Drive by any Chick-fil-A restaurant and there is a line. From 7 am to 7 pm, there is a line. People are willing to wait as long as it takes, to order (usually) a Chick-fil-A Chicken Sandwich. Other fast food establishments have taken notice. Now, they are all trying their versions of a Fried Chicken Sandwich. Even Wendy’s, as in “Where’s the Beef?”
If you ask my wife Nancy about a Wendy’s Fried Chicken Sandwich, she advises against it.
“It was gross,” she said in no uncertain terms, “nasty cheese and nasty sauce.” She scraped all the cheese and sauce off and could barely eat it.
Often imitated, but never duplicated describes a Chick-fil-A Fried Chicken Sandwich.
It’s simple, really: A slab of pressure fried chicken breast, seasoned perfectly, with a couple pickles and a piece of lettuce on a toasted, buttered bun. Add their world-famous sauce, and you have the reason folks are willing to wait in long lines for a Chick-fil-A.
The restaurant began as a fast food operation called Dwarf House in College Park, GA in 1946. In 1961, the owner discovered that he could pressure-fry chicken much faster than traditional frying and the chicken was superb.
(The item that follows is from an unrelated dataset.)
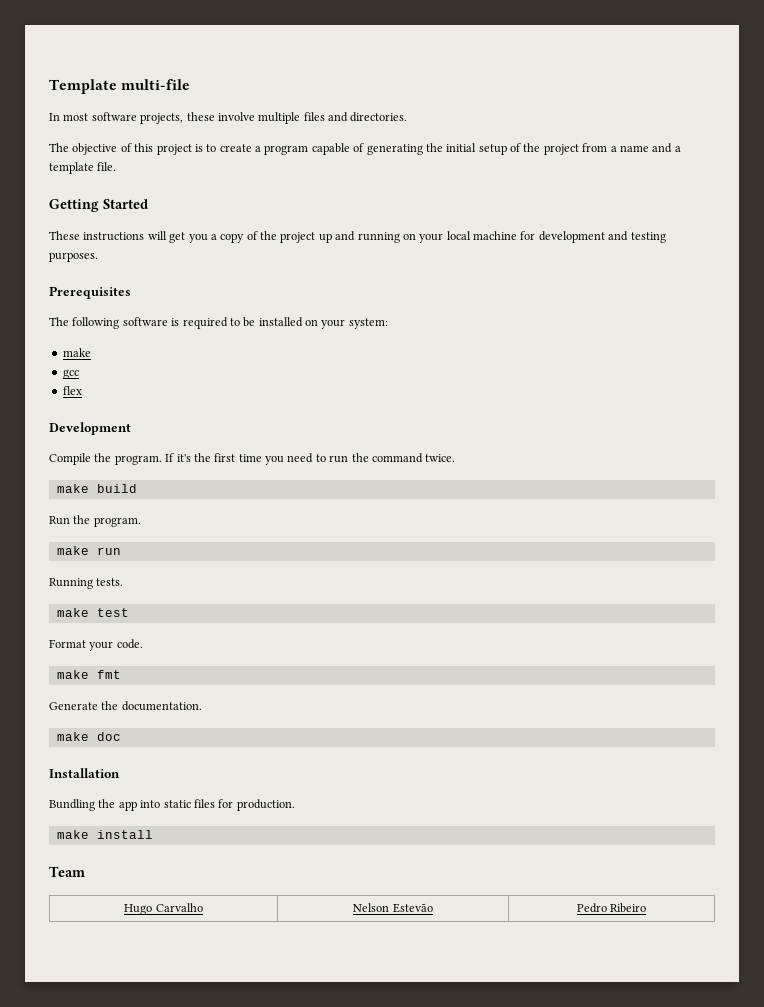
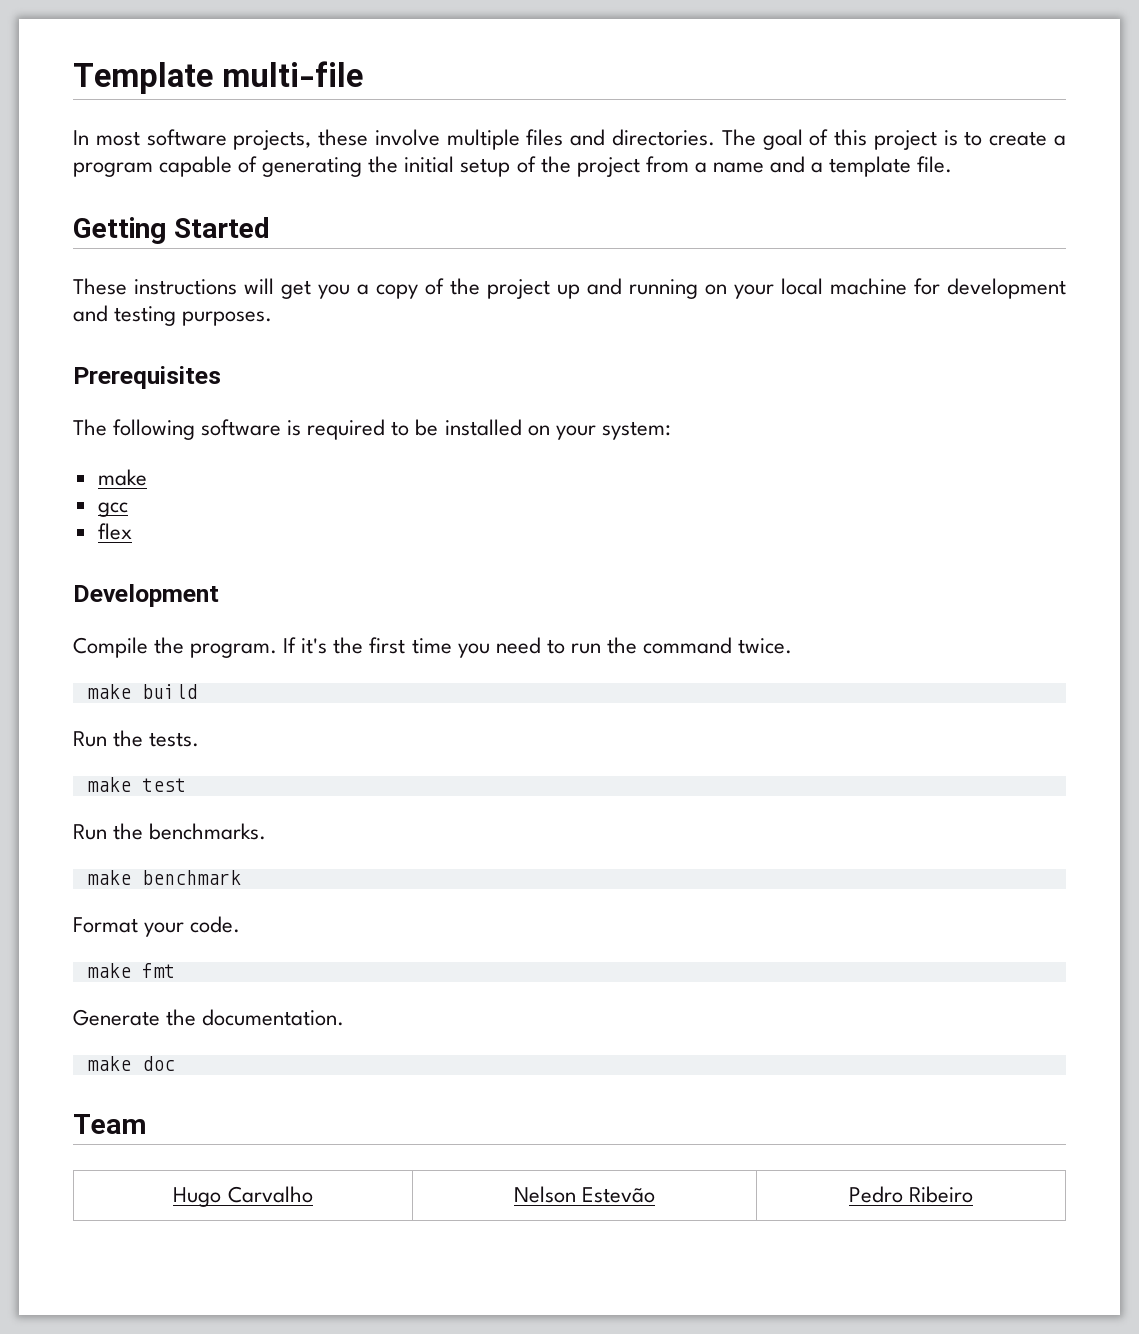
[49,143,118,155] // The objective -> [721,129,803,150] The goal
[93,517,141,527] [56,546,121,555] [49,578,93,589] program. // make run // Running -> (144, 738) none
(129, 612) none -> [73,823,267,840] [86,870,241,885] // Run the benchmarks. // make benchmark
[49,768,120,778] [49,799,295,811] [56,830,153,839] // Installation // Bundling the app into static files for production. // make install -> (175, 1063) none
The first Chick-fil-A opened in a suburb of Atlanta in 1967 and the rest is history. The chain now operates about 2,700 restaurants and all are company owned.
Almost every Sunday evening that Nancy and I think about take-out, I’ll drool over a Fried Chicken Sandwich, then remember that Chick-fil-A is closed on Sundays.
Their sandwiches are so good, that America doesn’t mind waiting a day – nor waiting in line.